The Macau Grand Prix is a race considered by drivers as a stepping stone to higher motor racing categories such as Formula One, and is Macau's most prestigious international sporting event. The event was made a non-championship round of the FIA Formula 3 Championship for the first time in 2019, before the COVID-19 pandemic caused heavy disruptions, particularly concerning entry of foreign drivers into Macau. This caused the race to be held as a domestic Formula 4 event for three years, serving as a round of the Chinese Formula 4 Championship.

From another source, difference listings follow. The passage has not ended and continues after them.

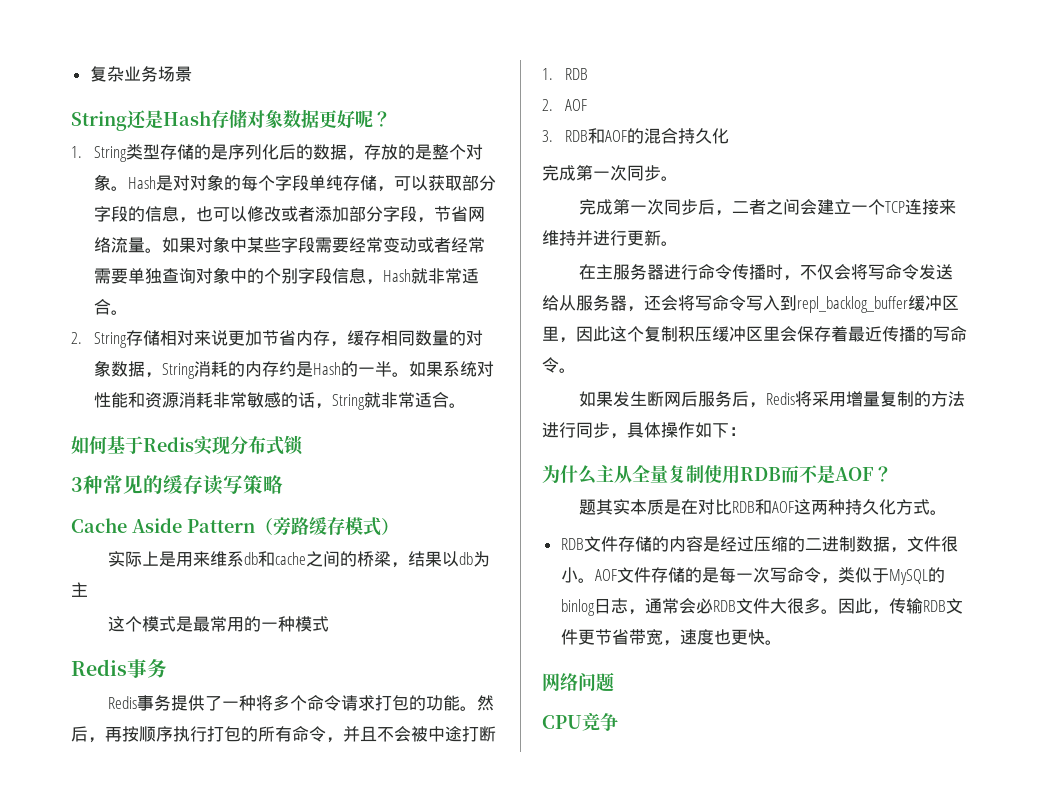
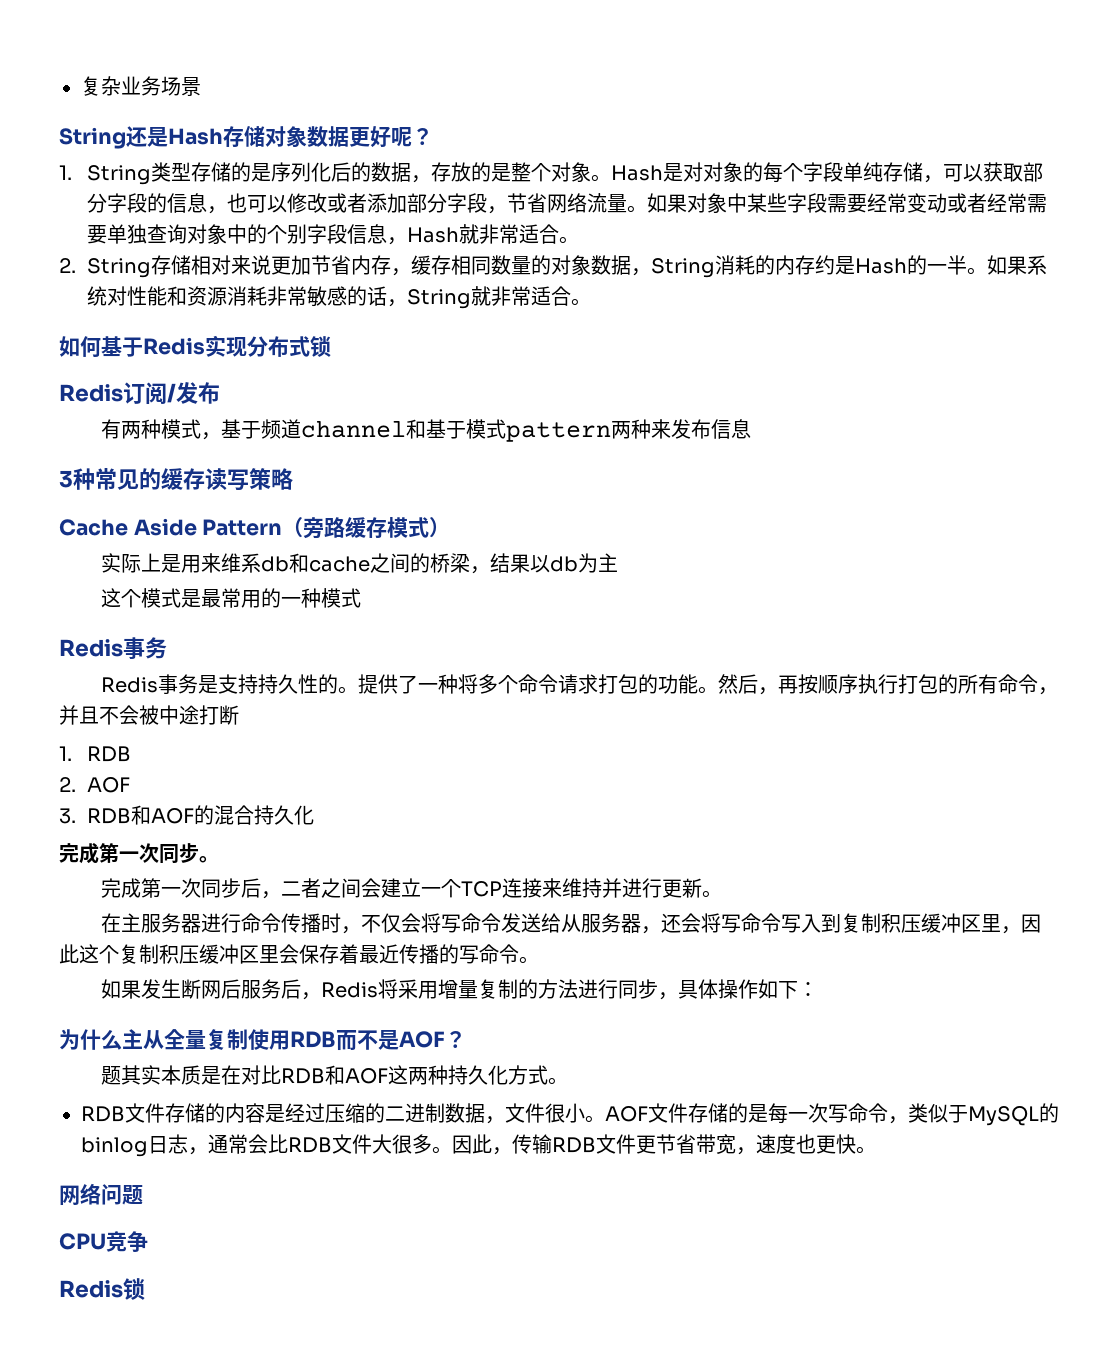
+ Redis订阅/发布
+ 有两种模式，基于频道channel和基于模式pattern两种来发布信息
- Redis事务提供了一种将多个命令请求打包的功能。
+ Redis事务是支持持久性的。提供了一种将多个命令请求打包的功能。
- 在主服务器进行命令传播时，不仅会将写命令发送给从服务器，还会将写命令写入到repl_backlog_buffer缓冲区里，因此这个复制积压缓冲区里会保存着最近传播的写命令。
+ 在主服务器进行命令传播时，不仅会将写命令发送给从服务器，还会将写命令写入到复制积压缓冲区里，因此这个复制积压缓冲区里会保存着最近传播的写命令。
- AOF文件存储的是每一次写命令，类似于MySQL的binlog日志，通常会必RDB文件大很多。
+ AOF文件存储的是每一次写命令，类似于MySQL的binlog日志，通常会比RDB文件大很多。
+ Redis锁

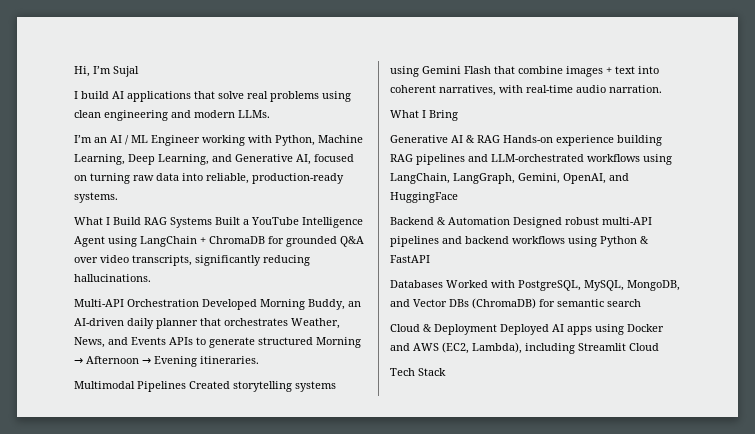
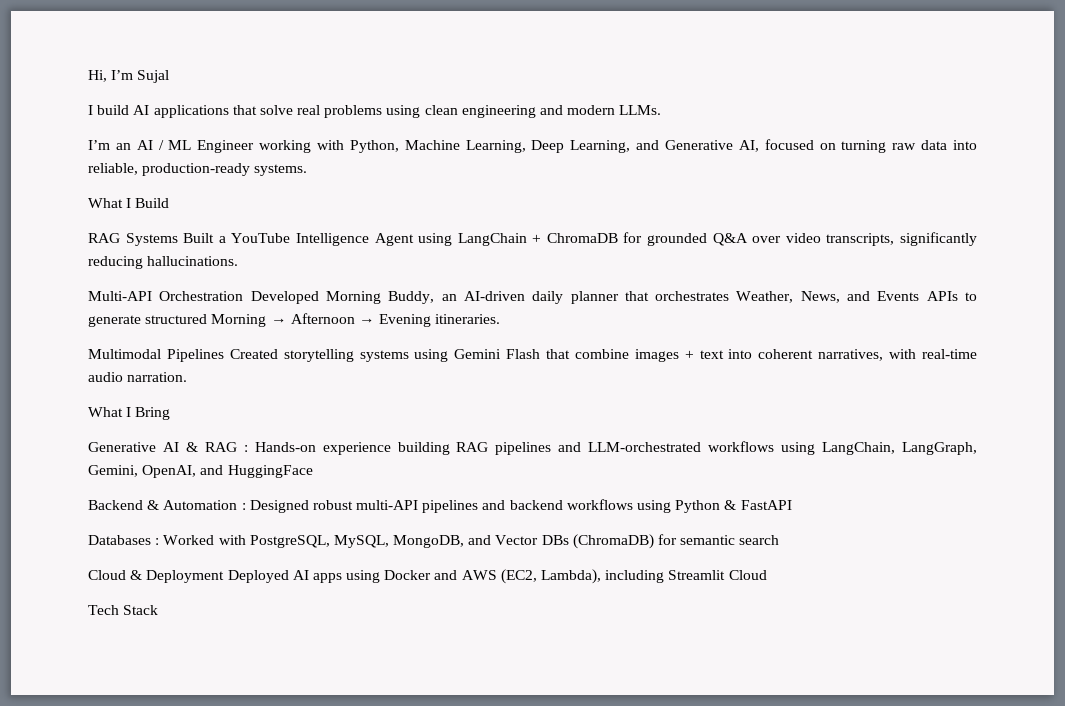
- What I Build RAG Systems Built a YouTube Intelligence Agent using LangChain + ChromaDB for grounded Q&A over video transcripts, significantly reducing hallucinations.
+ What I Build
+ RAG Systems Built a YouTube Intelligence Agent using LangChain + ChromaDB for grounded Q&A over video transcripts, significantly reducing hallucinations.
- Generative AI & RAG Hands-on experience building RAG pipelines and LLM-orchestrated workflows using LangChain, LangGraph, Gemini, OpenAI, and HuggingFace
+ Generative AI & RAG : Hands-on experience building RAG pipelines and LLM-orchestrated workflows using LangChain, LangGraph, Gemini, OpenAI, and HuggingFace
- Backend & Automation Designed robust multi-API pipelines and backend workflows using Python & FastAPI
+ Backend & Automation : Designed robust multi-API pipelines and backend workflows using Python & FastAPI
- Databases Worked with PostgreSQL, MySQL, MongoDB, and Vector DBs (ChromaDB) for semantic search
+ Databases : Worked with PostgreSQL, MySQL, MongoDB, and Vector DBs (ChromaDB) for semantic search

In 2023, Formula 3 and other international series returned to the streets of Macau. As the Grand Prix celebrated its 70th anniversary, the organizers expanded the event over two weekends, with the first weekend seeing mainly domestic and Asian series, while the high-profile international series and the Formula 3 title race were held over the second weekend.

=== Entry list ===
All competitors used an identical Dallara F3 2019 chassis with a 3.4 L (207 cu in) naturally-aspirated V6 engine developed by Mecachrome. All teams competed with tyres supplied by Pirelli.

| Team | No. | Driver |
| ITA Trident Motorsport | 1 | NED Richard Verschoor |
| 2 | CZE Roman Staněk |
| 3 | USA Ugo Ugochukwu |
| CHE Jenzer Motorsport | 5 | USA Max Esterson |
| 6 | AUT Charlie Wurz |
| 7 | PER Matías Zagazeta |
| HKG SJM Theodore Prema Racing | 8 | SWE Dino Beganovic |
| 9 | ITA Gabriele Minì |
| 10 | EST Paul Aron |
| GBR Hitech Pulse-Eight | 11 | GBR Luke Browning |
| 12 | FRA Isack Hadjar |
| 14 | IRE Alex Dunne |
| ESP Campos Racing | 15 | ESP Pepe Martí |
| 16 | COL Sebastián Montoya |
| 17 | DEU Oliver Goethe |
| NED Van Amersfoort Racing | 18 | MEX Noel León |
| 19 | DEU Sophia Flörsch |
| 20 | AUS Tommy Smith |
| FRA ART Grand Prix | 21 | NED Laurens van Hoepen |
| 22 | AUS Christian Mansell |
| 23 | BUL Nikola Tsolov |
| GBR Rodin Carlin | 24 | BRB Zane Maloney |
| 25 | GBR Dan Ticktum |
| NED MP Motorsport | 27 | NOR Dennis Hauger |
| 28 | ESP Mari Boya |
| 29 | NZL Marcus Armstrong |
Source:

===Team changes===
- Regular season entry PHM Racing by Charouz confirmed they would not take part in the event whilst they completed their takeover of the Charouz entry.

===Driver changes===
- Trident Racing and Jenzer Motorsport entered the event with completely different rosters from the regular season. 2019 Macau Grand Prix winner Richard Verschoor, Formula 2 driver Roman Staněk and reigning Euro 4 champion Ugo Ugochukwu competed for Trident; former Carlin driver Max Esterson, and FRECA drivers Charlie Wurz and Matías Zagazeta drove for Jenzer.
- Prema Racing retained Dino Beganovic and Paul Aron, and brought across Alpine Academy member Gabriele Minì from Hitech. Hitech replaced Minì with Formula 2 race winner Isack Hadjar.
- Campos Racing kept Pepe Martí and replaced Australians Christian Mansell and Hugh Barter with Sebastián Montoya from Hitech and Oliver Goethe from Trident. Mansell moved to ART Grand Prix, joining Nikola Tsolov and FRECA graduate Laurens van Hoepen.
- Sophia Flörsch entered her third Macau Grand Prix with her 2018 team Van Amersfoort Racing, joined by season regular Tommy Smith and reigning Euroformula Open champion Noel León.
- Carlin entered the event with two-time Macau Grand Prix winner Dan Ticktum and Formula 2 driver Zane Maloney.
- MP Motorsport was to retain their regular season drivers Franco Colapinto and Mari Boya, alongside 2023 IndyCar Rookie of the Year Marcus Armstrong. However, in the week leading up to the event, the team announced their F2 driver Dennis Hauger would race in place of Colapinto, with the Argentinian recovering from an injury.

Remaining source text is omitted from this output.